We want parents to be able to access the new offer as soon as they can. Delivering that ambition includes increasing childcare funding rates, with an additional £204 million in this financial year and an additional £400 million in the coming financial year. We are providing grants to help new childminders enter the sector and making changes to the early years foundation stage that the sector has asked us to make to make it easier for them.

We hear every day from families how significant this policy will be for their finances. Once the rollout is completed, eligible families will save up to £6,500 per year. It will help parents to return to work or increase their hours, and tens of thousands of parents have already successfully applied for their codes, ready to take up their places in April. Parents should visit to see the full range of support they are entitled to.

Regarding tax-free childcare, we will be issuing letters with temporary codes to any parents whose tax-free childcare reconfirmation date falls on or after 15 February and before 1 April. That will ensure that any eligible parent who needs a code to confirm their funded childcare place with their provider will have one, and that no parent should worry that they will lose out.

I welcome this opportunity to correct some misleading stories about the childcare rollout, and to hear from the honourable Lady about whether she supports our childcare policies, and, if not, what her childcare policies would be. I am sure Members on her Benches would like to know as much as we would.”

My Lords, the Prime Minister admitting that there were some practical issues with the Government’s flagship childcare expansion might qualify for the understatement of the year so far. Can the Minister say how the Government intend to address the fact that that there are currently two children for every place, that there are 40,000 too few nursery workers to deliver the scheme and—despite her confidence—that just one in 10 eligible parents is able to access a code to sign up for the 15 funded hours for two year-olds come April, as Pregnant Then Screwed reported last week?

I think the noble Baroness is aware of a number of the measures that we have announced. She raises the issue of too few providers, but she will be aware that last year the number of places rose by 1% and staff numbers rose by 4% to 347,300. We are launching a new recruitment campaign to boost interest in early years careers, and we have already made some changes that will boost capacity, including changing the staff to child ratio from 1:4 to 1:5, which we introduced in September, and changing the requirements on nursery practitioners at level 3, who no longer need to have a maths qualification to fulfil the role.

My Lords, according to Ofsted, the number of early years places fell by almost 18,000 in the 12 months to August 2023. The DfE’s own figures show that there are now over 11,000 fewer childminders operating than five years ago. Meanwhile, the BBC estimates that the demand for places is likely to rise by more than 100,000 additional children before the full 30-hour expansion is in place in September 2025. How will the Minister ensure that there are enough providers and spaces for this funding expansion to have any positive effect?

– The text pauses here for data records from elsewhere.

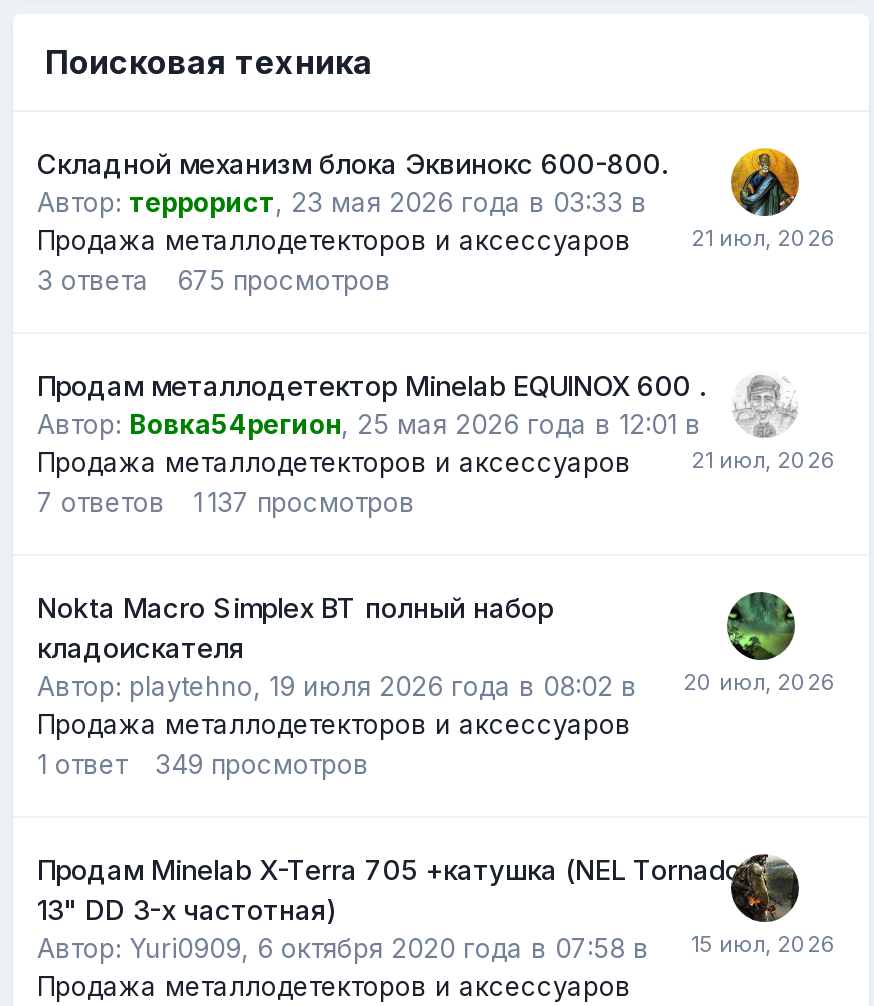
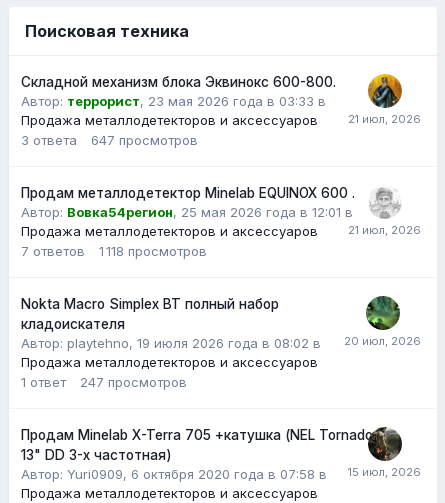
- 675 просмотров
+ 647 просмотров

- 7 ответов 1 137 просмотров
+ 7 ответов 1 118 просмотров

- 1 ответ 349 просмотров
+ 1 ответ 247 просмотров
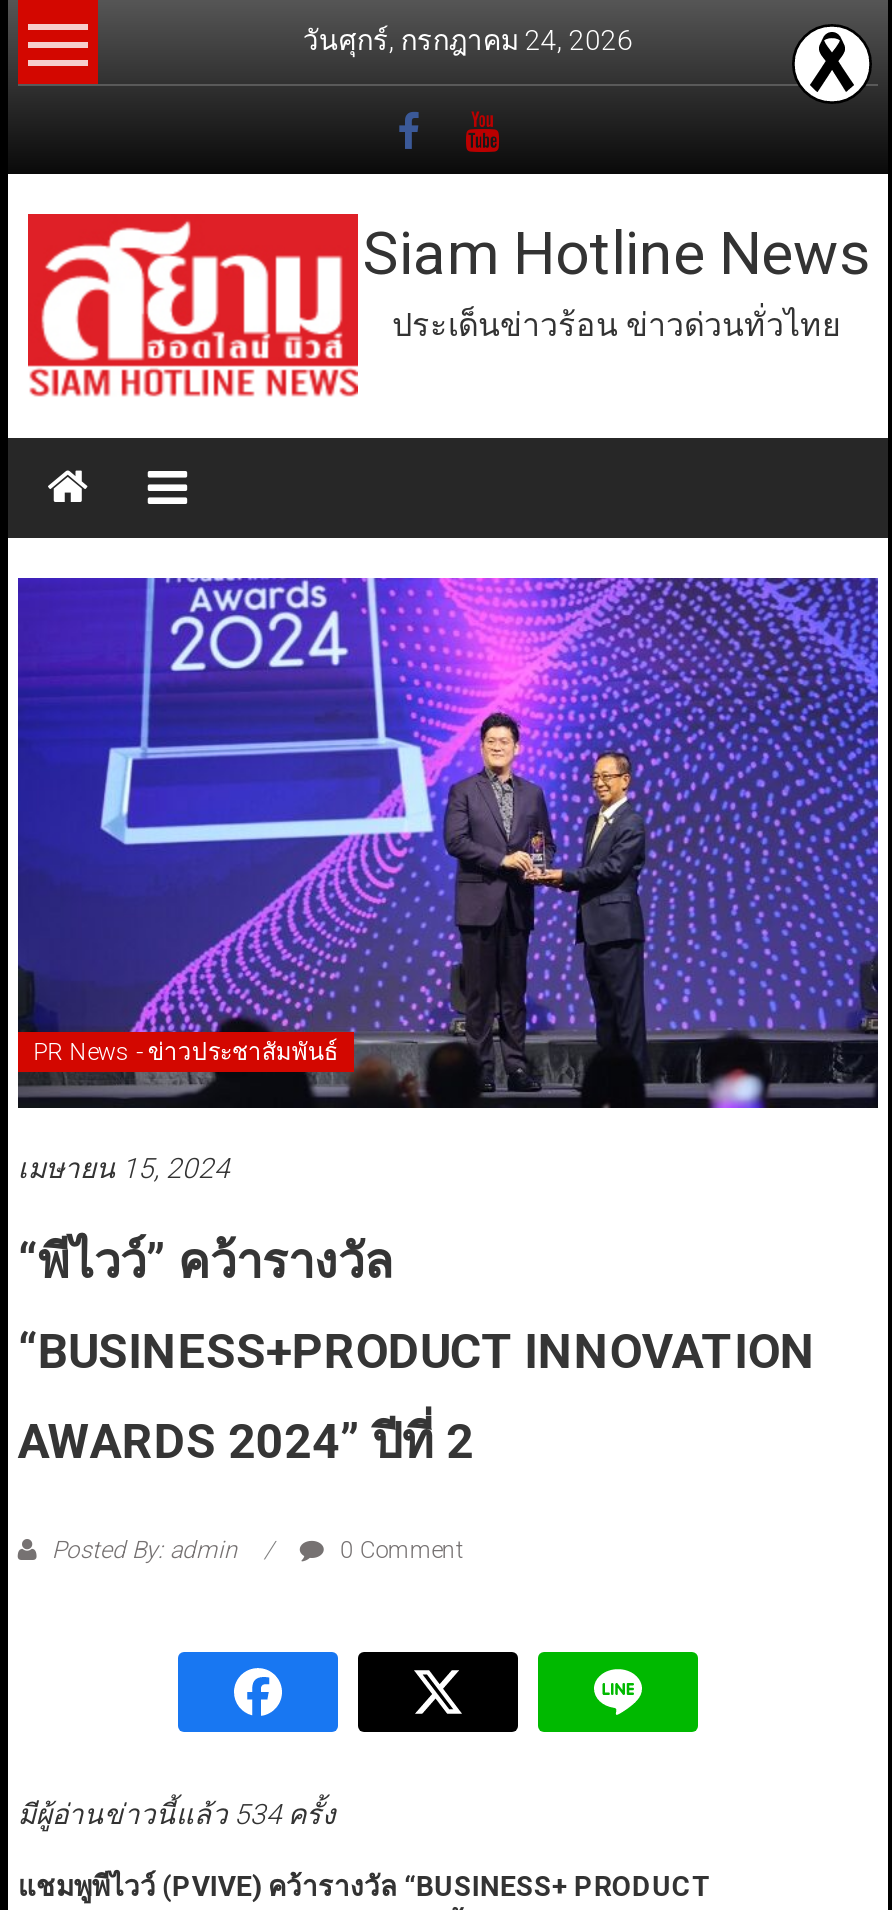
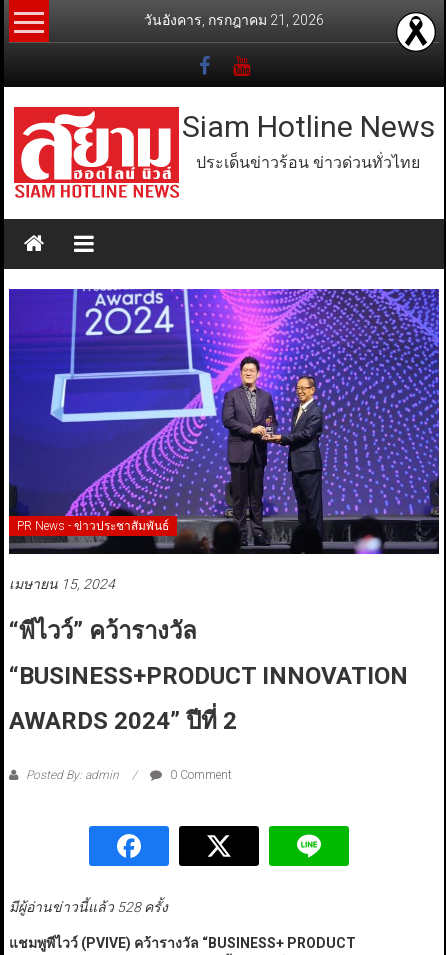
- วันศุกร์, กรกฎาคม 24, 2026
+ วันอังคาร, กรกฎาคม 21, 2026

- มีผู้อ่านข่าวนี้แล้ว 534 ครั้ง
+ มีผู้อ่านข่าวนี้แล้ว 528 ครั้ง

I addressed some of the noble Lord’s points in my earlier Answer, but he is of course right that the number of childminders declined by 10% last year. However, he will be aware that childminders typically have much smaller numbers of children—hence my remarks about the additional number of places, which rose last year. The Government’s additional actions are to increase the hourly rates paid to local authorities, which are increasing significantly, to £11.22 on average for children under two, but also with increases for other age groups.

My Lords, I very much welcome this generous entitlement of free childcare, but is my noble friend aware of reports of children with special educational needs being turned away by early years providers? Those children need the support more than any other children. So what steps can my noble friend take to ensure that they get the support they need?

I thank my noble friend for his question. I too have seen those reports, although our understanding in the department is that the vast majority of providers behave extremely responsibly and provide places for children with special educational needs and disabilities. But, if my noble friend or anyone in the House has examples of where this is not the case, we would be very grateful to hear those. We are also increasing the rate of funding for the disability access fund, and the early years national funding formula contains an element that addresses the additional costs of working with children with special educational needs.

My Lords, in June last year, the Minister told the House that this investment

“will make sure that parents are able to access the high-quality, affordable childcare that they need”.—[Official Report, 29/6/23; col. 898.]

But can she now tell the House when the Government will start listening to the sector? It is raising concerns, not least that providers of this childcare are not getting their rates confirmed. The risk is that they will not get them confirmed until 31 March, and they are supposed to deliver the service on 1 April. That is a bit of a challenge. How will we address that?

The noble Lord raises an important point, and he will be aware that, at the end of November 2023, we published the local authority-level hourly funding rates. Of course, it is up to local authorities to parse that information and to decide the funding rates for their local providers. We are aware that some local authorities have not yet done that, and we are working closely with them and stressing to them exactly the points that the noble Lord made.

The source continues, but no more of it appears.